**TASK BRIEF**
This exercise asks for an exact copy of the lines from the one containing "html: none ->" through the final line of the material, with pictures omitted.

**SUPPLIED ENTRIES**
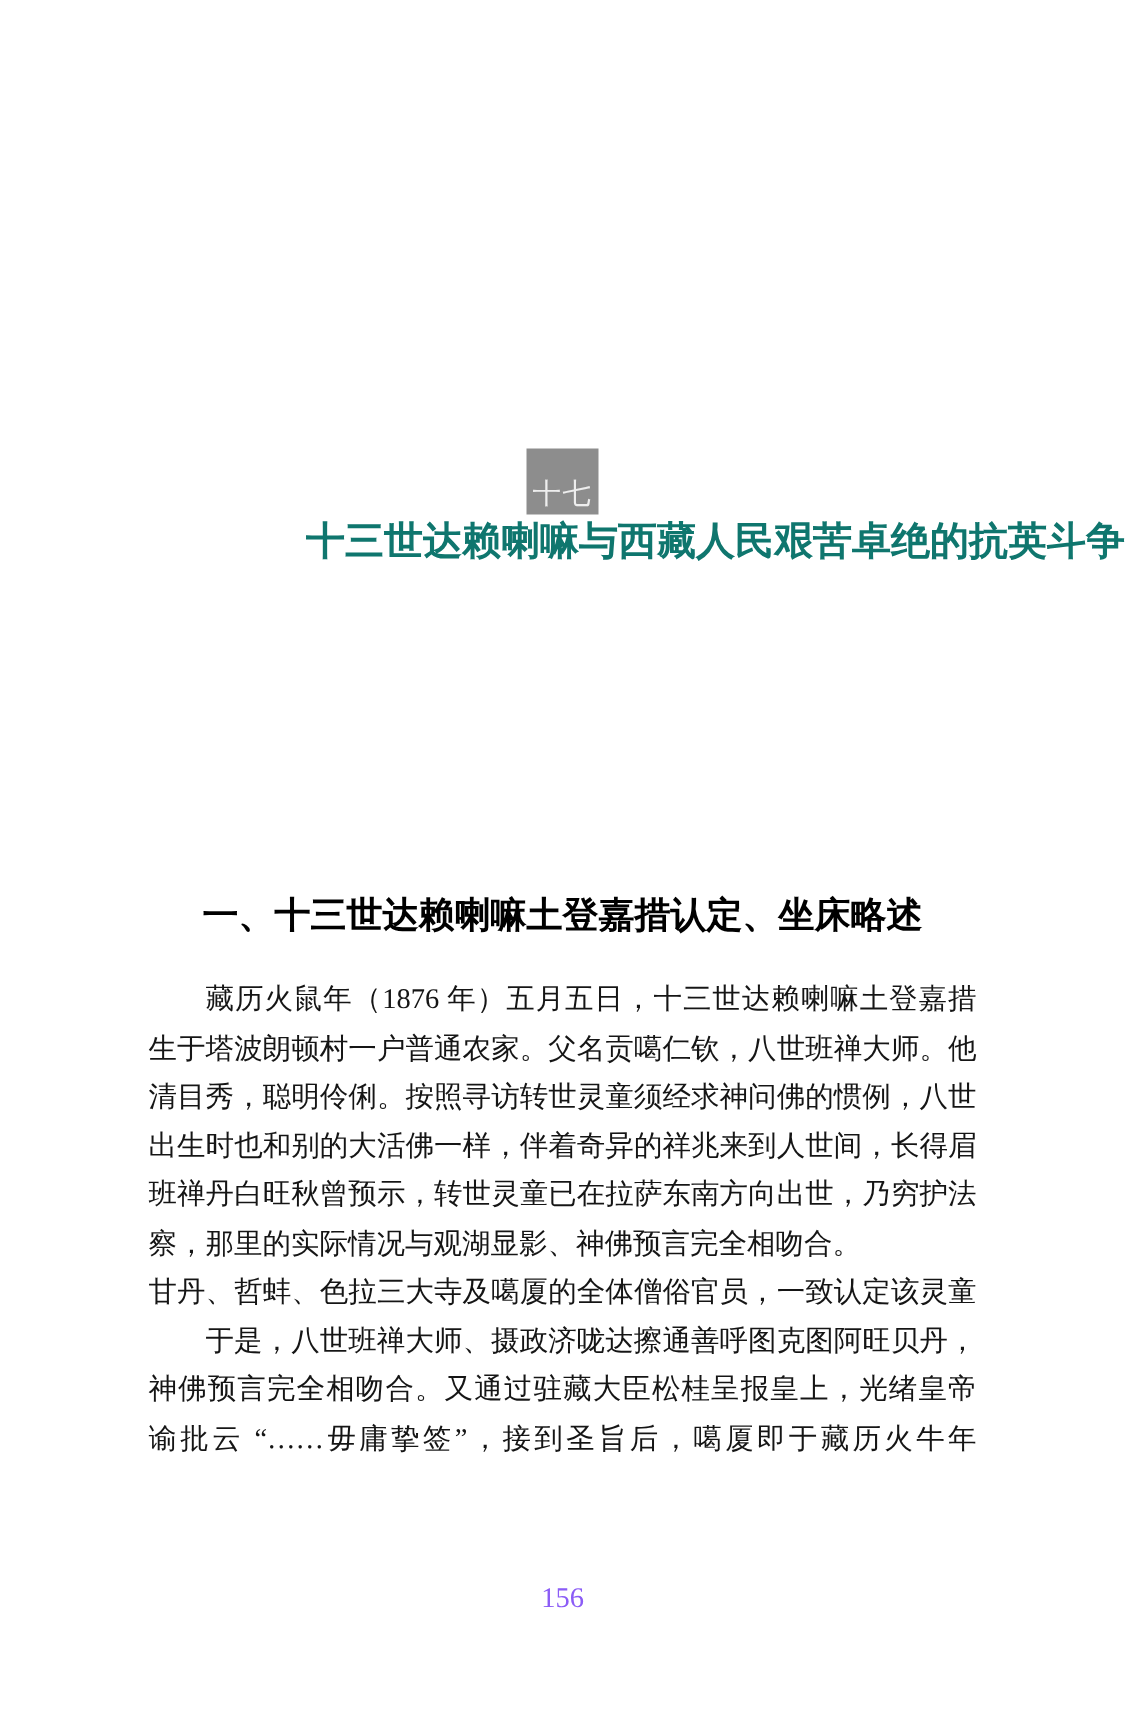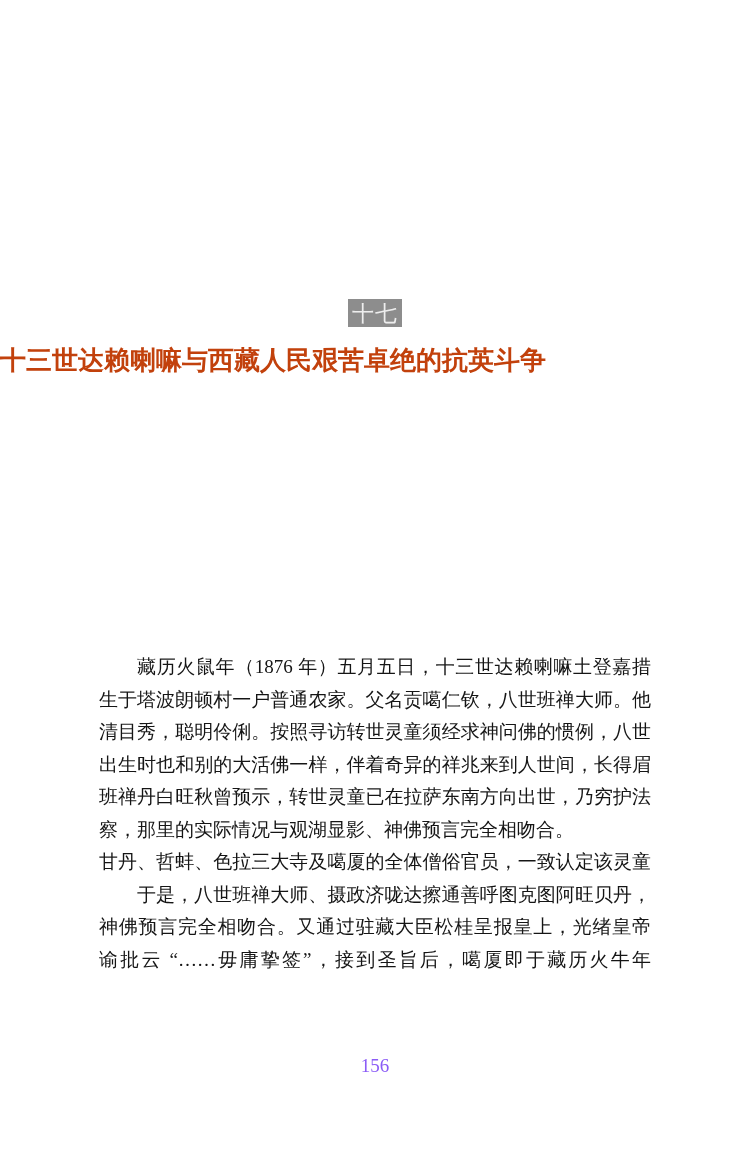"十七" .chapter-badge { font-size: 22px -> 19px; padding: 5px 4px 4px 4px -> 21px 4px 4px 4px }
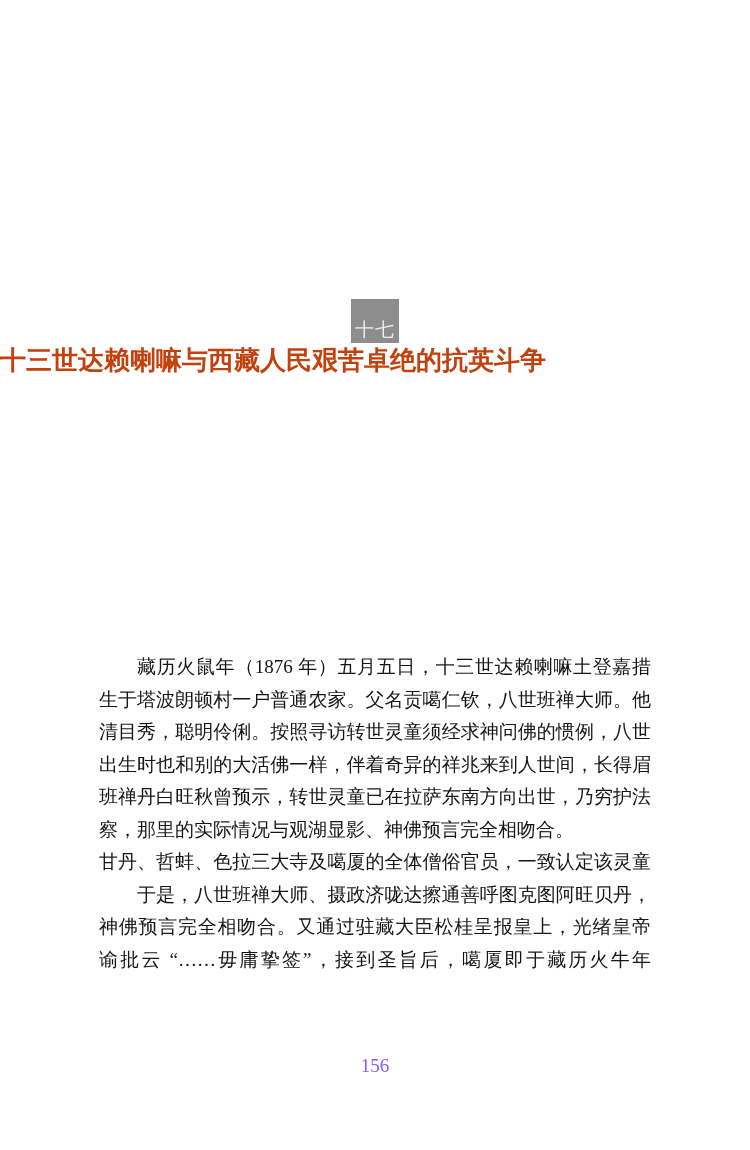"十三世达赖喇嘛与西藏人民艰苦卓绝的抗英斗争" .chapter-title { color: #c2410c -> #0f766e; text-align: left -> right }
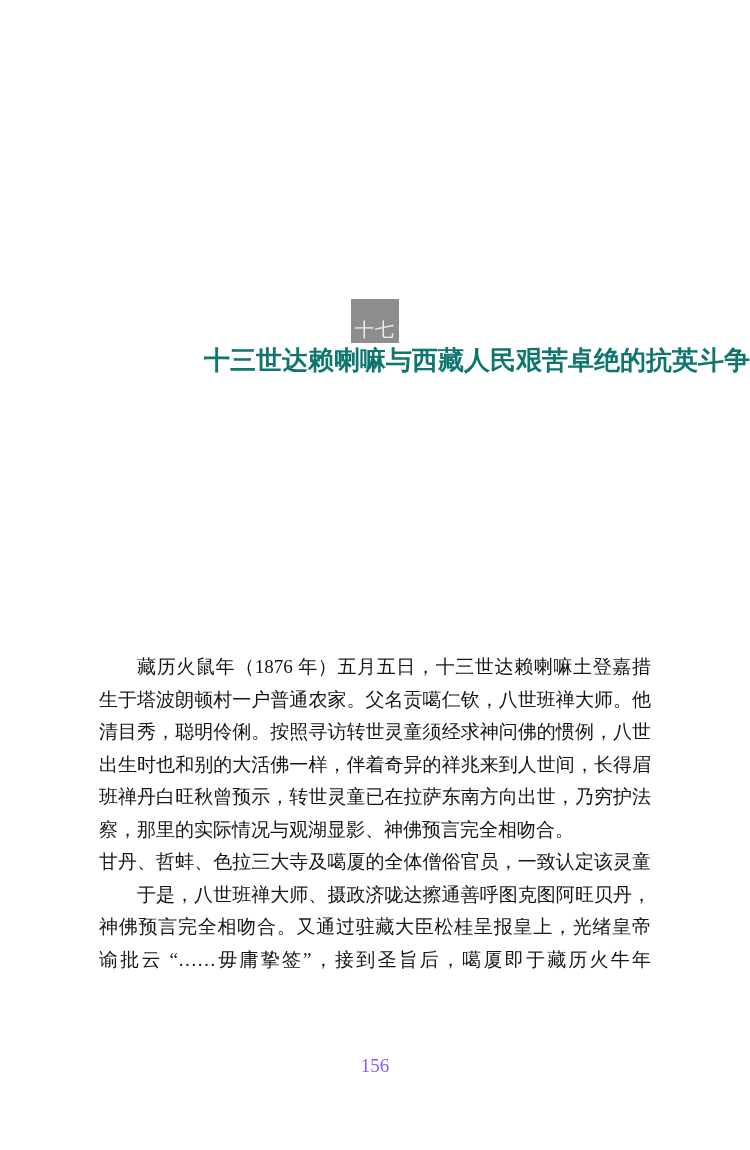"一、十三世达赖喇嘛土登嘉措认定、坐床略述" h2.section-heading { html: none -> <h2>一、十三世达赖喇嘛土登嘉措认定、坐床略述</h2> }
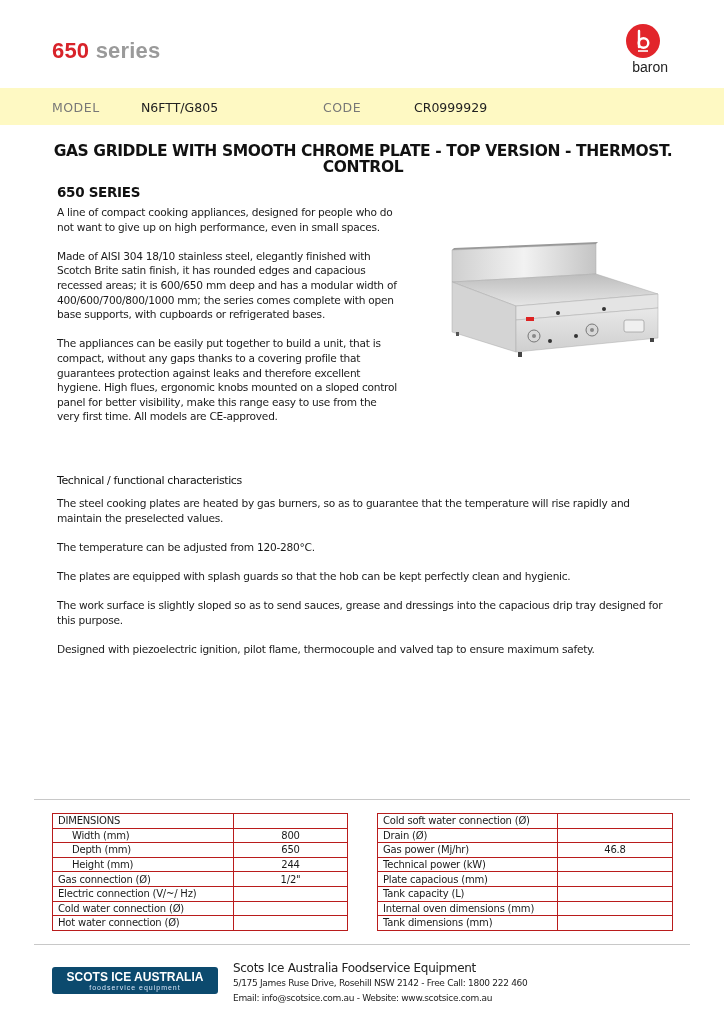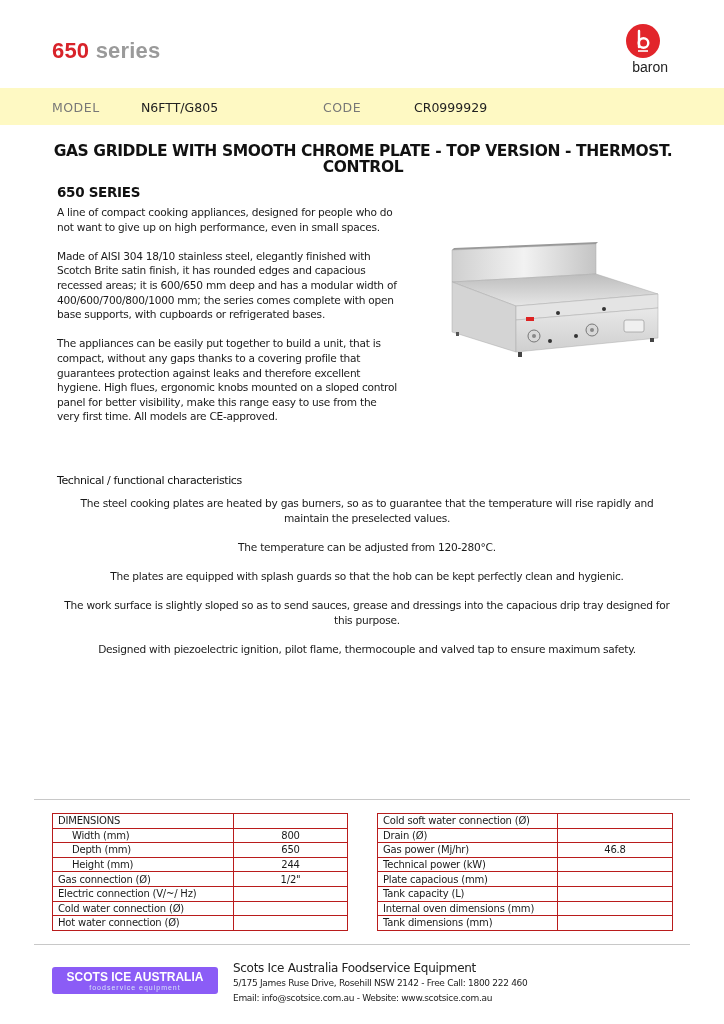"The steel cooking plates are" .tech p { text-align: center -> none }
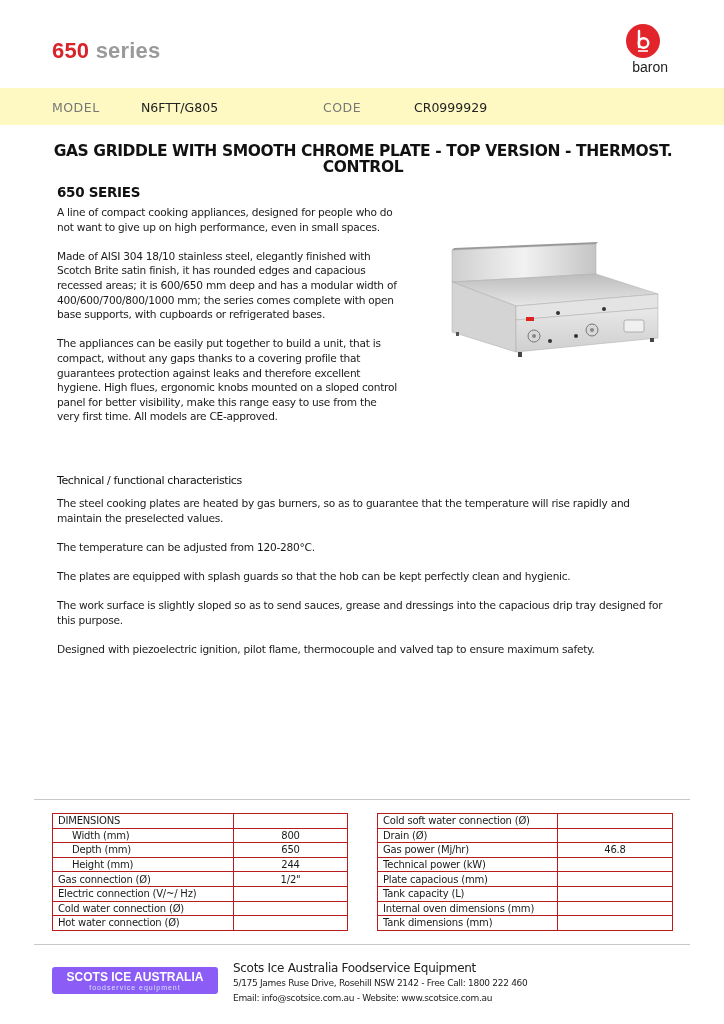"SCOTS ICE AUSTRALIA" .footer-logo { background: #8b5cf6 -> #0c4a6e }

**WRITTEN SOLUTION**
"一、十三世达赖喇嘛土登嘉措认定、坐床略述" h2.section-heading { html: none -> <h2>一、十三世达赖喇嘛土登嘉措认定、坐床略述</h2> }
"The steel cooking plates are" .tech p { text-align: center -> none }
"SCOTS ICE AUSTRALIA" .footer-logo { background: #8b5cf6 -> #0c4a6e }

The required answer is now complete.